Read Dave's two columns on telemarketers at:
http://www.miami.com/mld/miamiherald/living/columnists/dave_barry/6649728.htm
http://www.miami.com/mld/miamiherald/living/columnists/dave_barry/6934584.htm

Now if only we could come up with something similar to get revenge against spammers...

COOL GADGET: THE PHOTONIC HANDBAG

If you are forever rummaging around at the bottom of a bag trying to find your keys in the dark, you will be intrigued by a new invention pioneered by a German company - a handbag with interior lighting. Something like a fridge, the bag lights up when you open it, allowing you to find those elusive keys. The light comes from an electroluminescent layer, sandwiched between layers of conducting polymer film. The bag was demonstrated at a leatherware trade show in Germany a few weeks ago, and the firm expects the bags to be in the shops within a couple of years.

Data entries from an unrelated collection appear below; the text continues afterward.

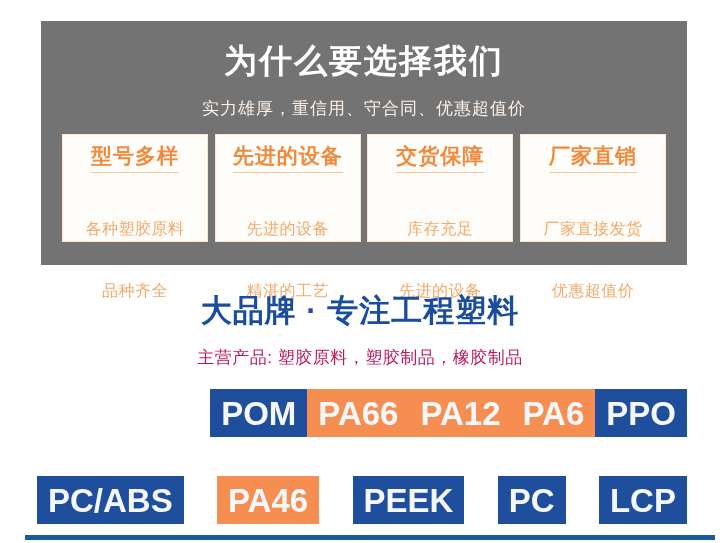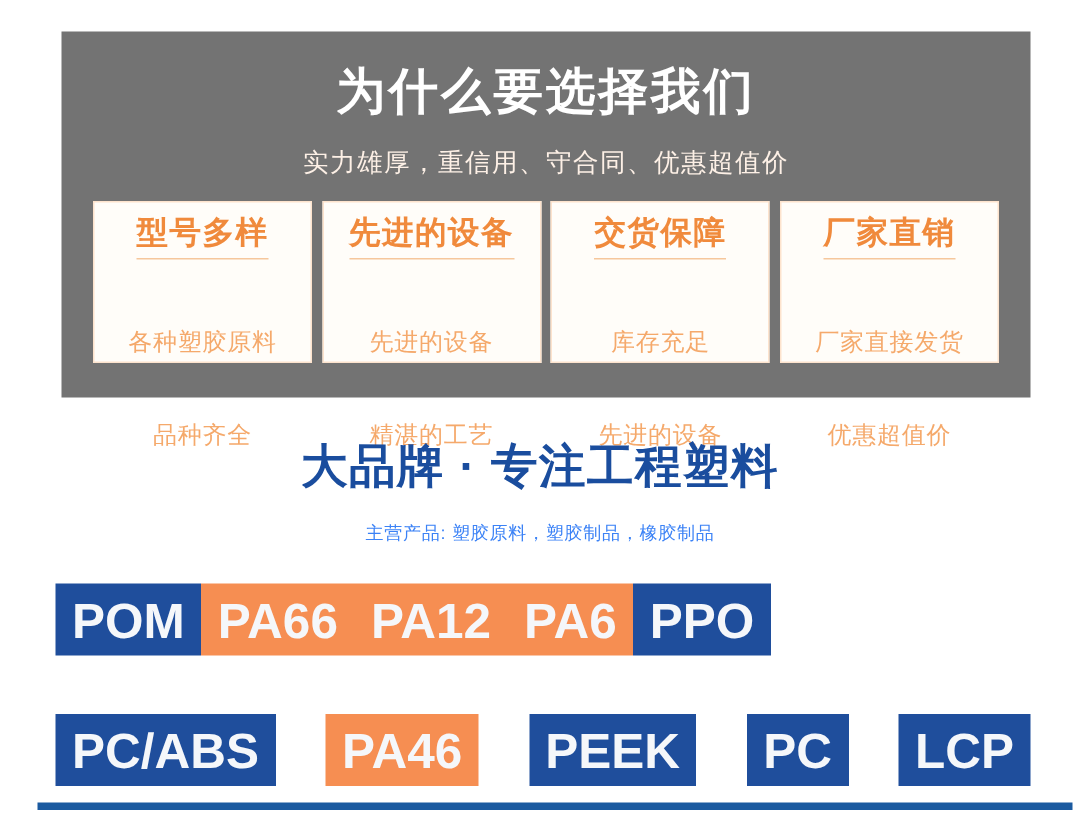"主营产品: 塑胶原料，塑胶制品，橡胶制品" #brand-subheading { color: #3b82f6 -> #be185d; font-size: 12px -> 17px }
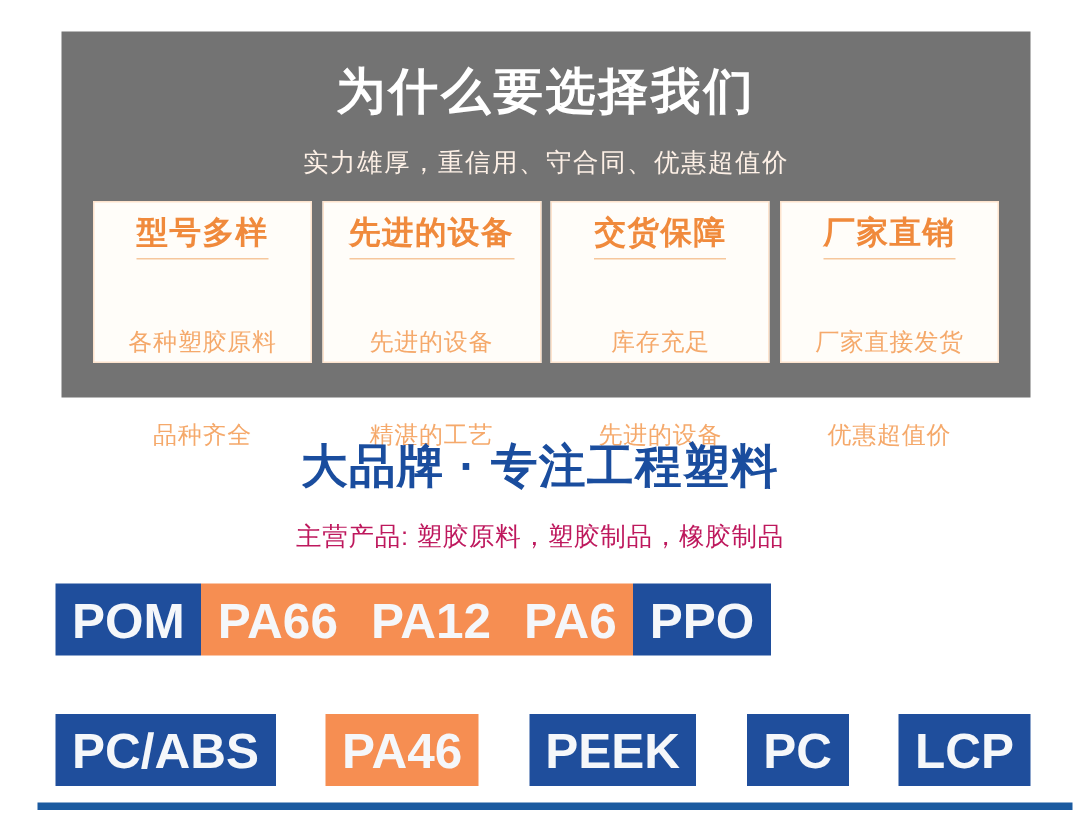"POM" #tag-row-1 { justify-content: flex-start -> flex-end }
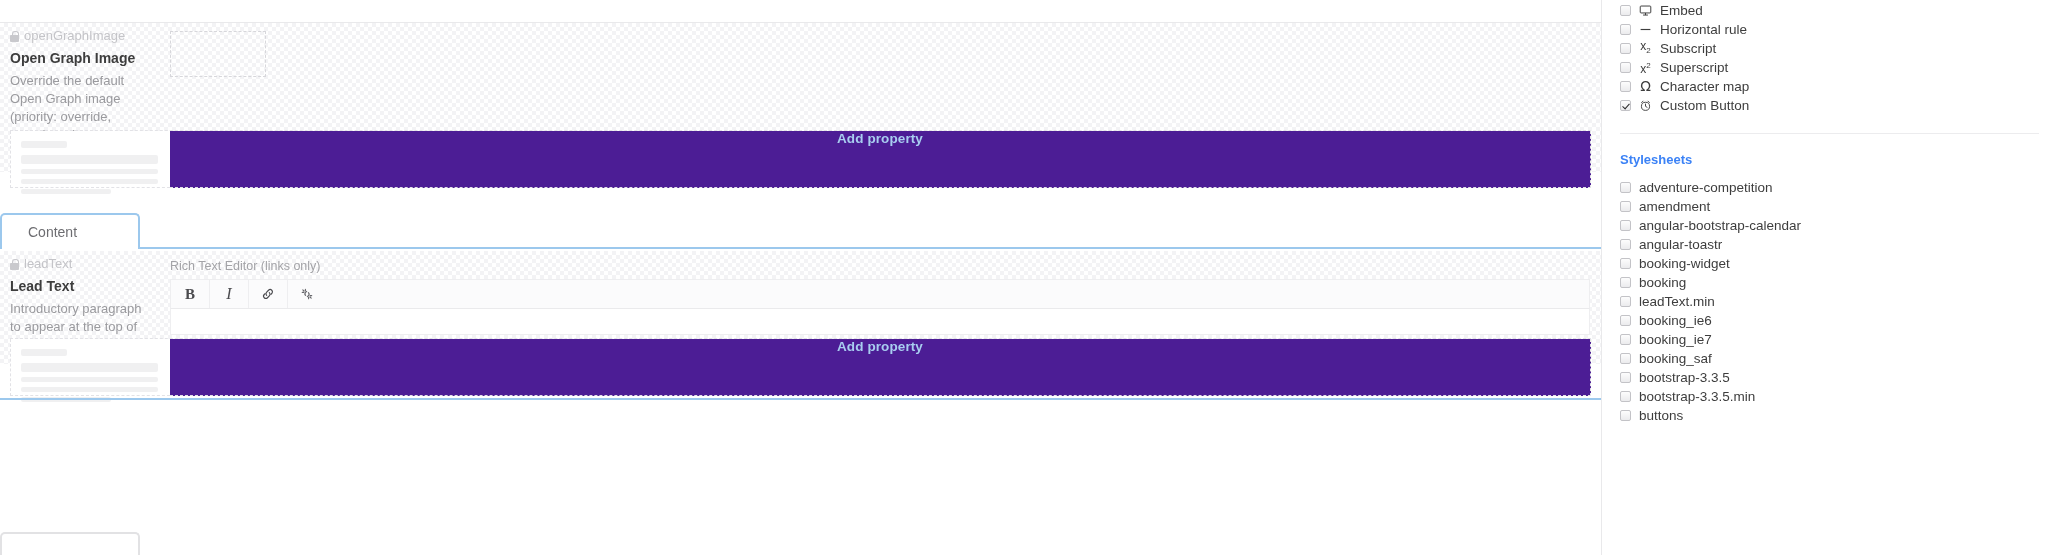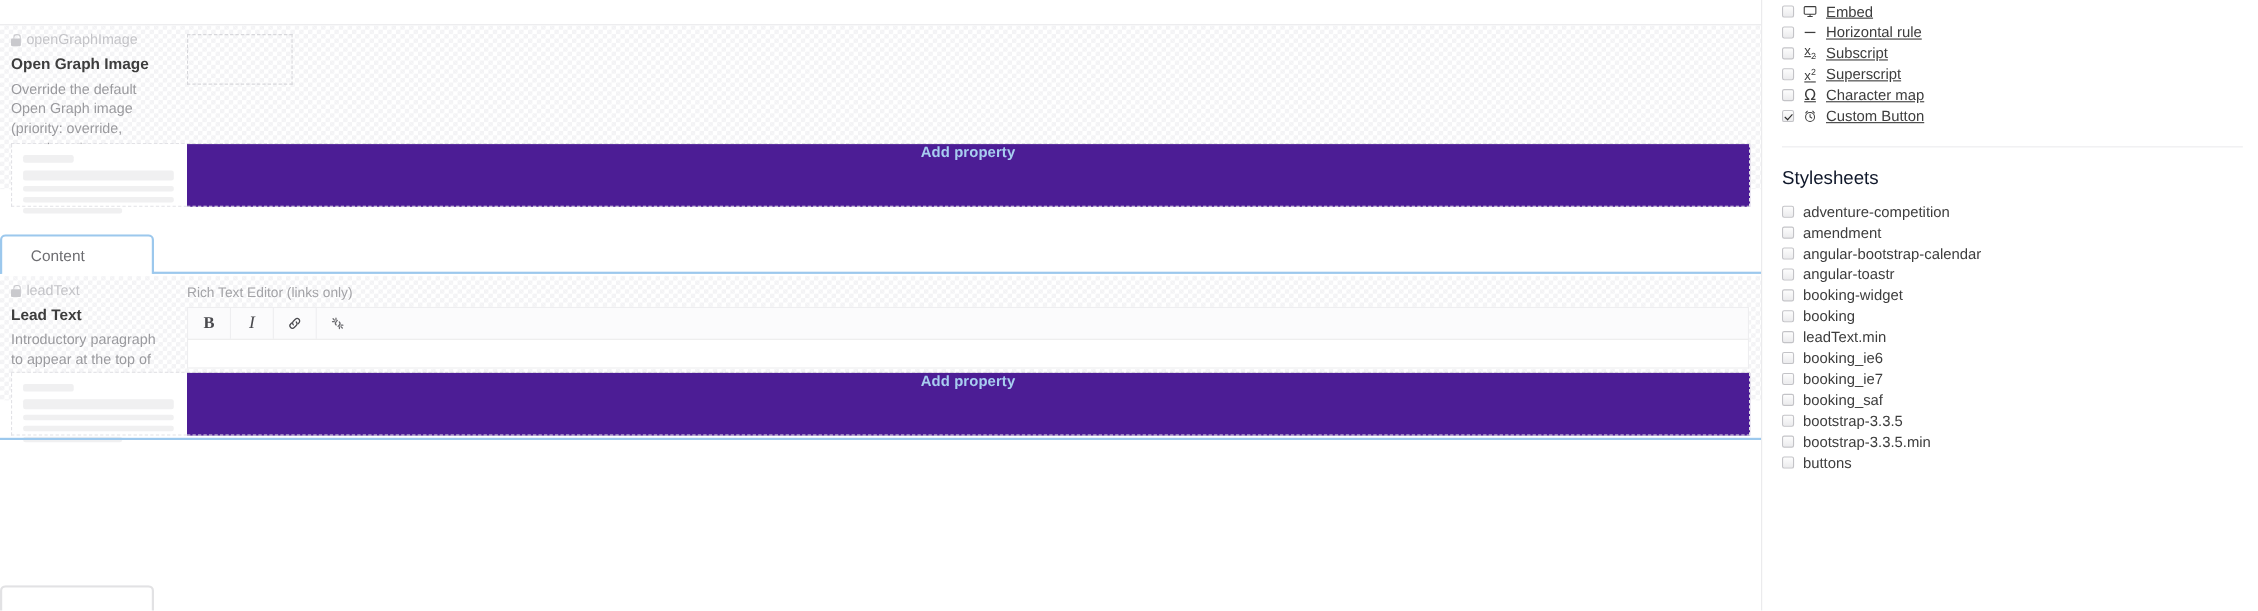"Embed" .check-item { text-decoration: underline -> none }
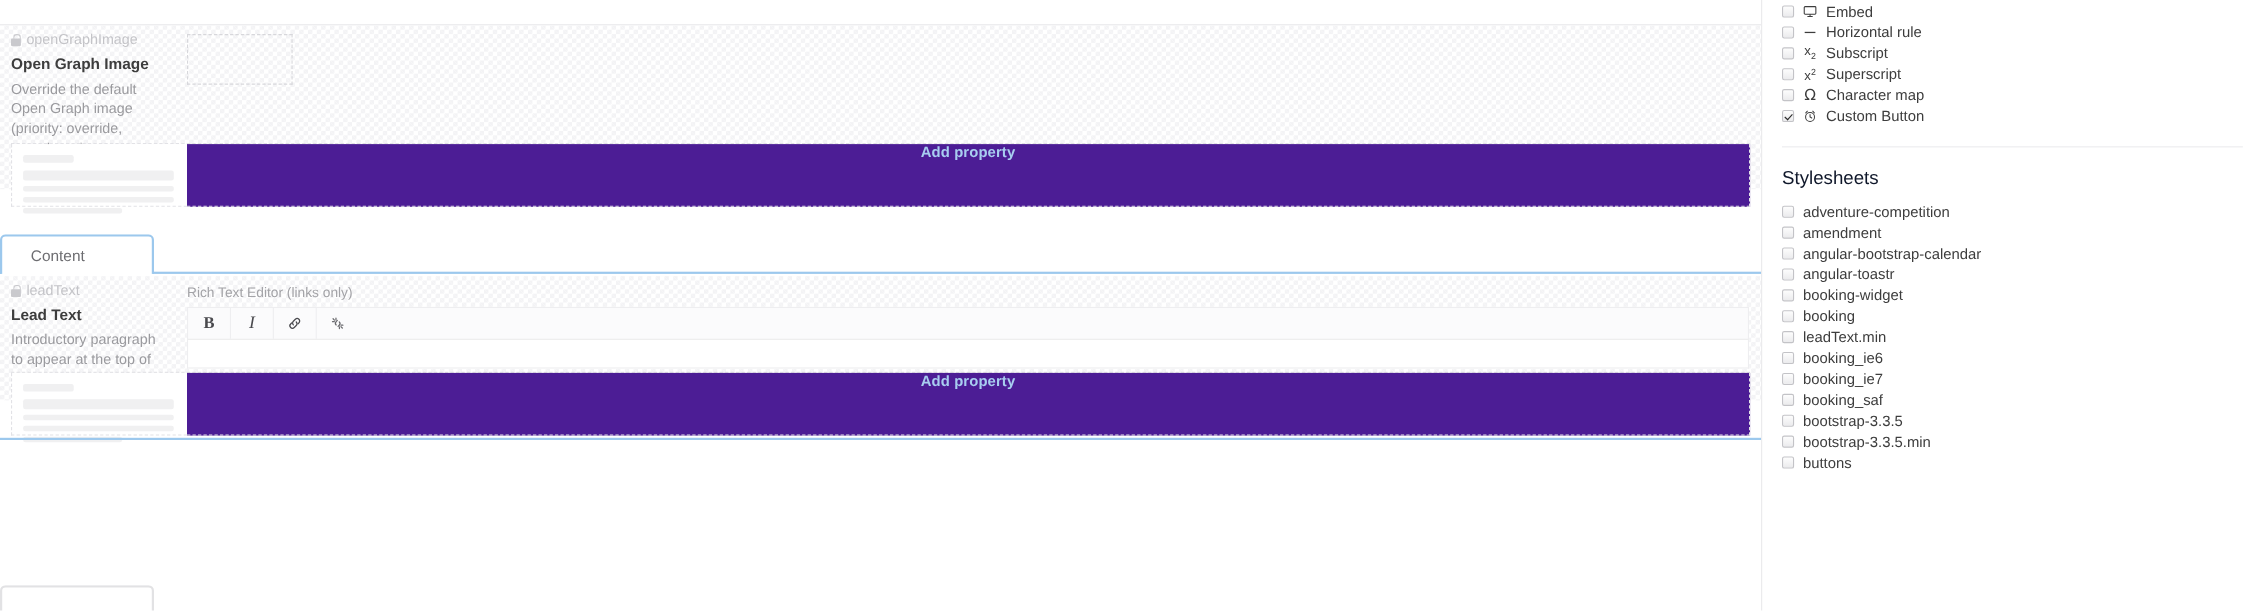"Stylesheets" .rp-heading { color: #0f172a -> #3b82f6; font-size: 17px -> 13px; font-weight: 400 -> 700 }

MORE COOL GADGETS: LIFE-SAVING UNDERWEAR

Biomedical underwear. Sounds faintly sinister. But it could be a life-saver. Dutch researchers working for electronics company Philips say that a bra or knickers rigged to monitor heartbeat or blood pressure could dial the emergency services if they detect a problem.

The smart underwear has electrodes built into the fabric, and uses the thread in the fabric to send data to a small microprocessor. If it spots signs of trouble, it uses wireless technology to call for help. The inventors do reassure us that the device can tell when the wearer is taking exercise, and discount high heart rates generated by physical exertion. And, for the practical, it's good to know that it can be put through the washing machine - and ironed if necessary!